We don't have pricing yet, but we're confident given the RX isn't going to be bought en-masse for its corner-carving performance. The 350 is going to rightly make for the bulk of the new model's sales. Matched with the eight-speed auto, it's a confident and smooth drivetrain that packs enough torque and refinement to never strain.
We spent the day driving all three flavors of the RX, and they all had one thing in common. The RX is a comfortable cruiser with the kind of quiet and smooth ride that can easily cause you to find yourself cruising along feeling like you're doing 60 mph when you're doing 80. The suspension is firmly damped but perfectly tuned with the spring rate to deal with bad roads and bumps. That's improved more by adding adaptive suspension, but it only comes on the F Sport Handling and F Sport Performance, which feels like a missed opportunity. Also on F Sport models is Lexus's Dynamic Rear Steering for improved stability at high speed and maneuverability at low speed.
While the F Sport is the performance version, we felt it was unnecessary to have a sporty version. It rides nicely, accelerates well, and corners well, but, to us anyway, it misses the point of the RX. We would stick with the 350h and enjoy the balance of premium comfort and fuel economy. Maybe it's time Lexus thought about having a luxury badge as well as a performance badge here, as it does on certain other model lines.

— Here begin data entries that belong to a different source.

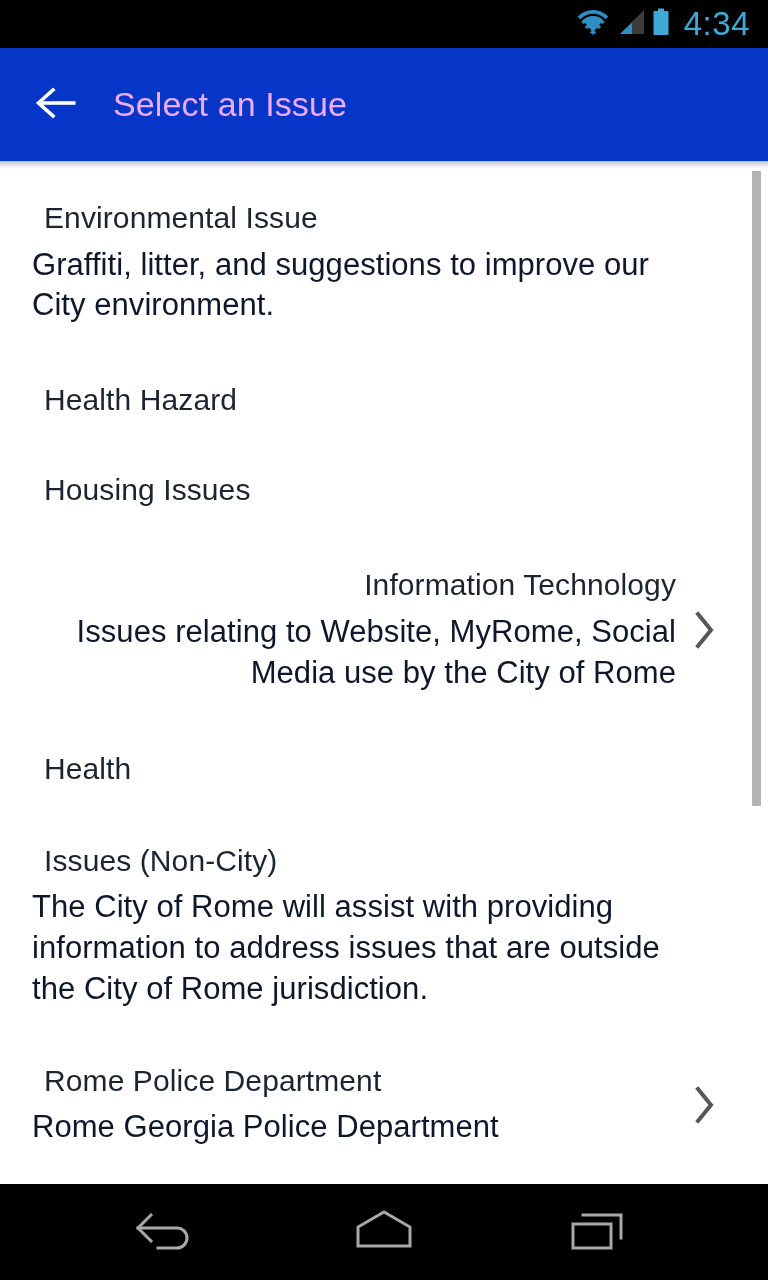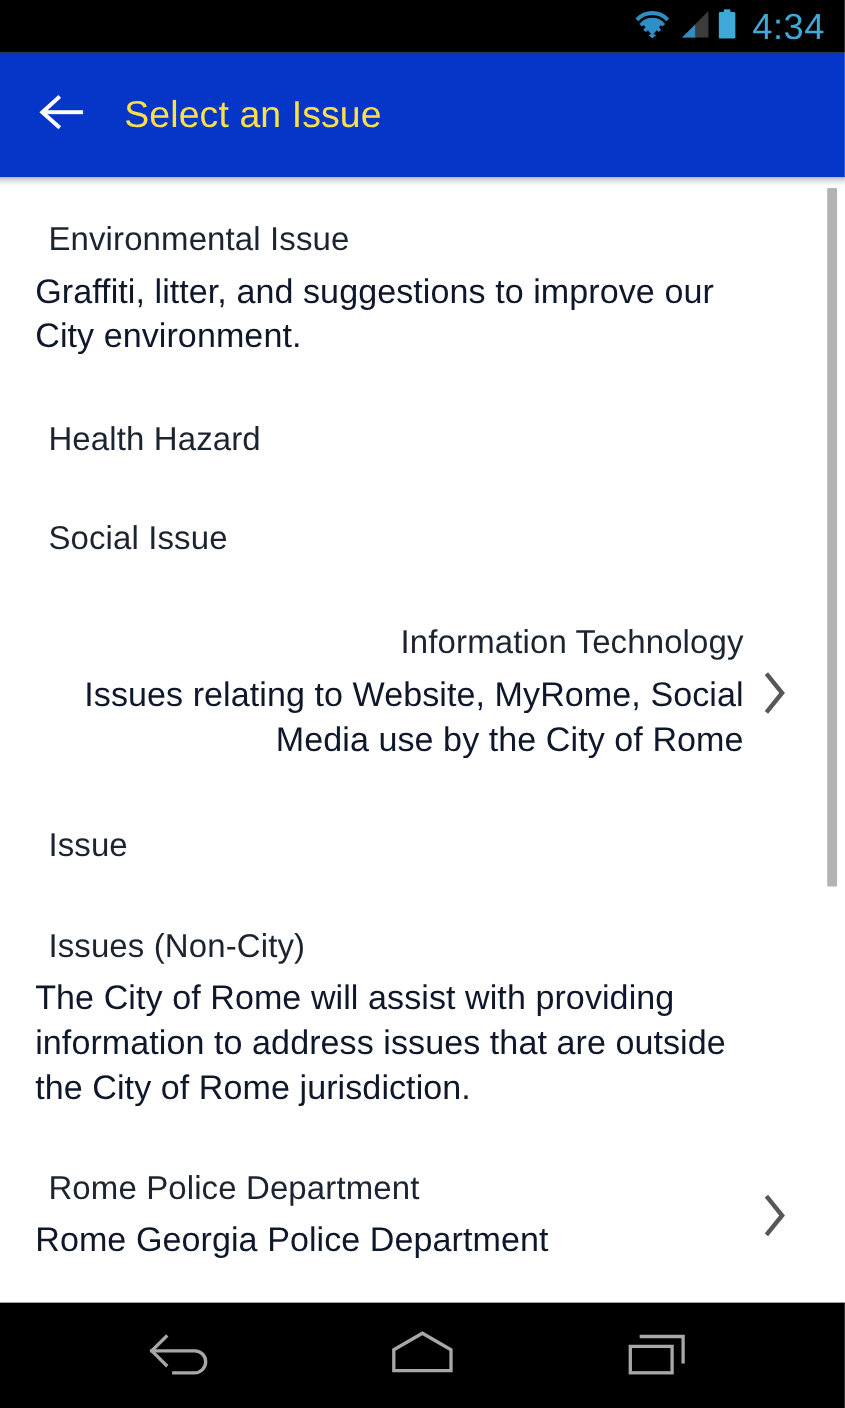"Select an Issue" .app-title { color: #fde047 -> #f0abfc }
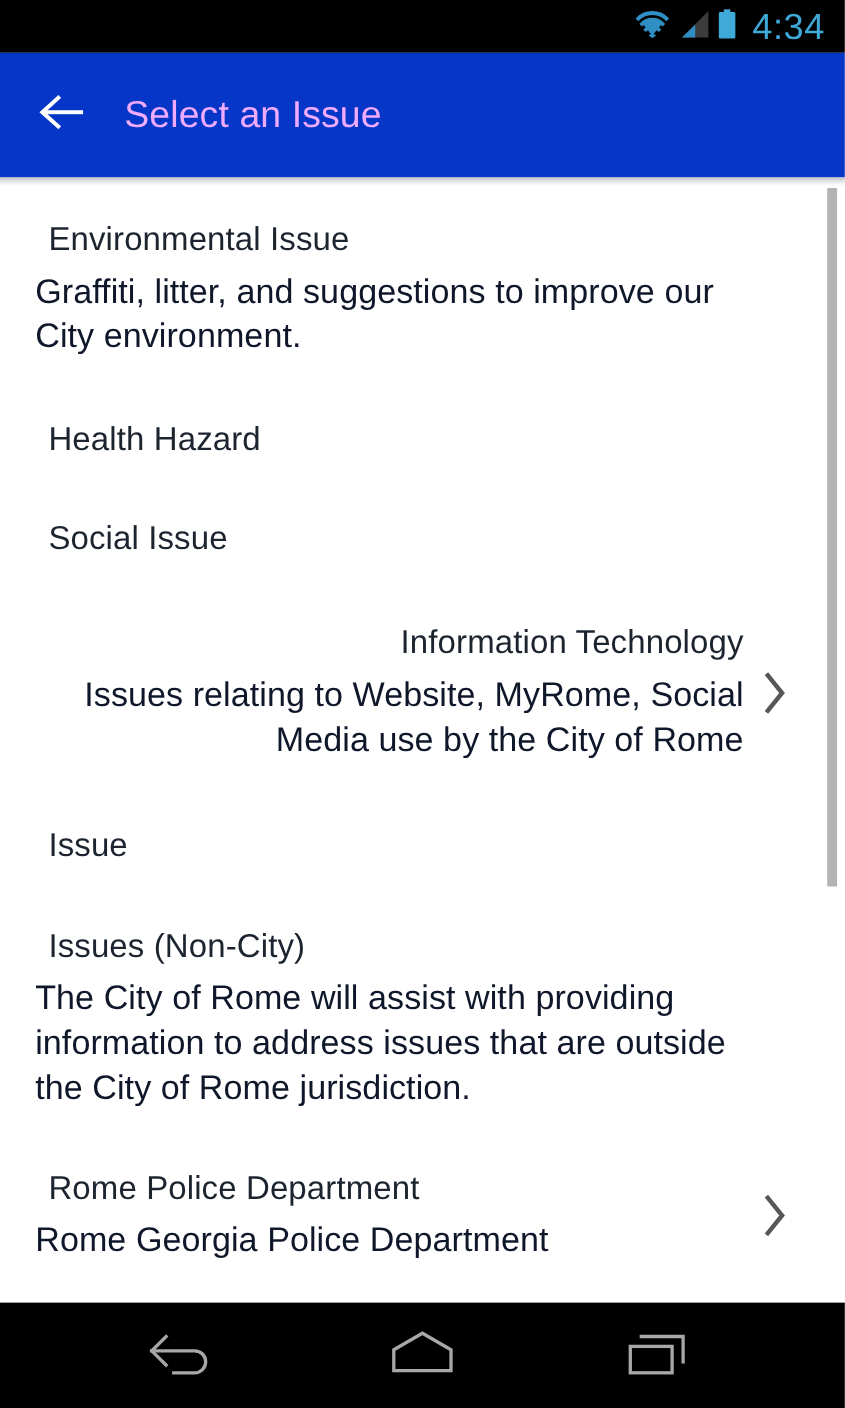"Social Issue" div.item-title { text: Social Issue -> Housing Issues }
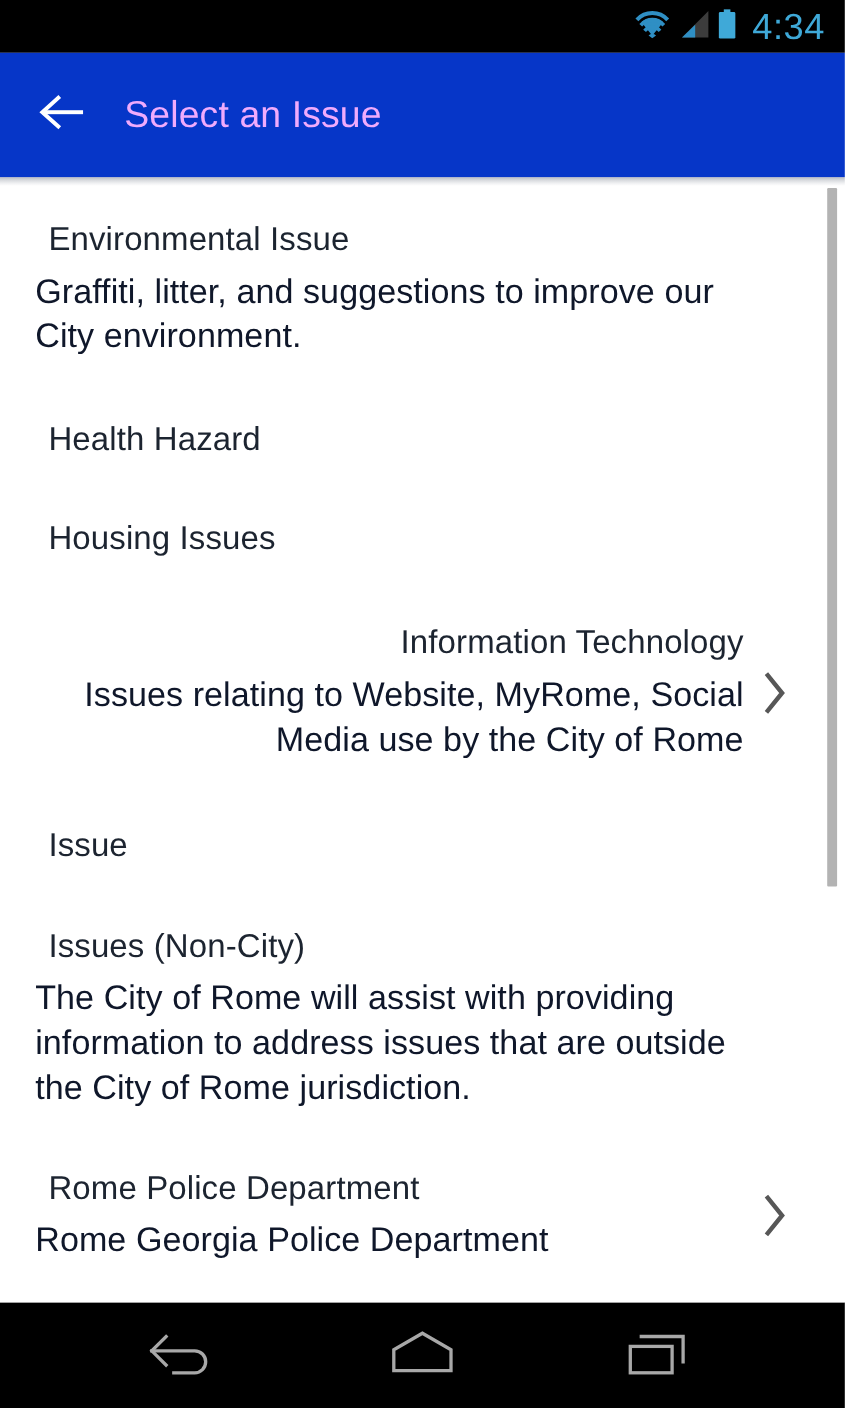"Issue" div.item-title { text: Issue -> Health }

The previous generation RX was a high watermark for interior comfort, and nothing has changed. The seats are comfortable, and the whole cabin features premium materials. Despite the numbers reading similarly to the outgoing models, there's more practical room for everyone, including those in the rear. There's no third row for this generation, so if you need to transport more than five people, it's time to look elsewhere, or perhaps at a larger Lexus LX.
What makes us particularly happy is the new touchscreen, voice-controlled infotainment system, and lack of the annoying trackpad interface that blighted Lexus for years. It's accessed through a 14-inch screen, comes standard with wireless Apple CarPlay and Android Auto, and has integrated Apple Music and Amazon Music. In addition to touch, the infotainment can be controlled by voice commands, including the cloud-based navigation system with Google points of interest (POI). A Wi-Fi Connect hotspot is available via AT&T service, as is SiriusXM.
We found the infotainment system a little laggy, but it's brand new and will be improved by over-the-air updates. The voice recognition is excellent and doesn't struggle like other systems with accents. Despite the lag, this is still vastly better than the old system.
In essence, the new Lexus RX is closing in on perfection as a package. It's easy to drive and as smooth as other premium vehicles but at much higher prices. The new infotainment system fixes the most significant usability issue with the RX. The slight bump in fuel economy (3 mpg combined) is a welcome improvement, as is the extra torque, rear legroom, ride quality, and new styling. The only genuine fault we can pick is in the lagginess we experienced with the infotainment system, but we're aware we were driving pre-production vehicles.
As a first-drive impression, the Lexus RX has leveled up for its new generation. It's now a vehicle we look forward to test-driving over a full week to ensure it is the complete upgrade over the last generation we think it is. If so, existing Lexus customers will love it, and BMW X5 and Audi Q7 customers that shrug at the idea of spirited driving should test drive it. Even if they do, unless they want the sharpest experience on a back road, the F Sport version is quick and holds a corner. We would take the savings on gas, though, and cross-shop the 350h once the pricing is announced.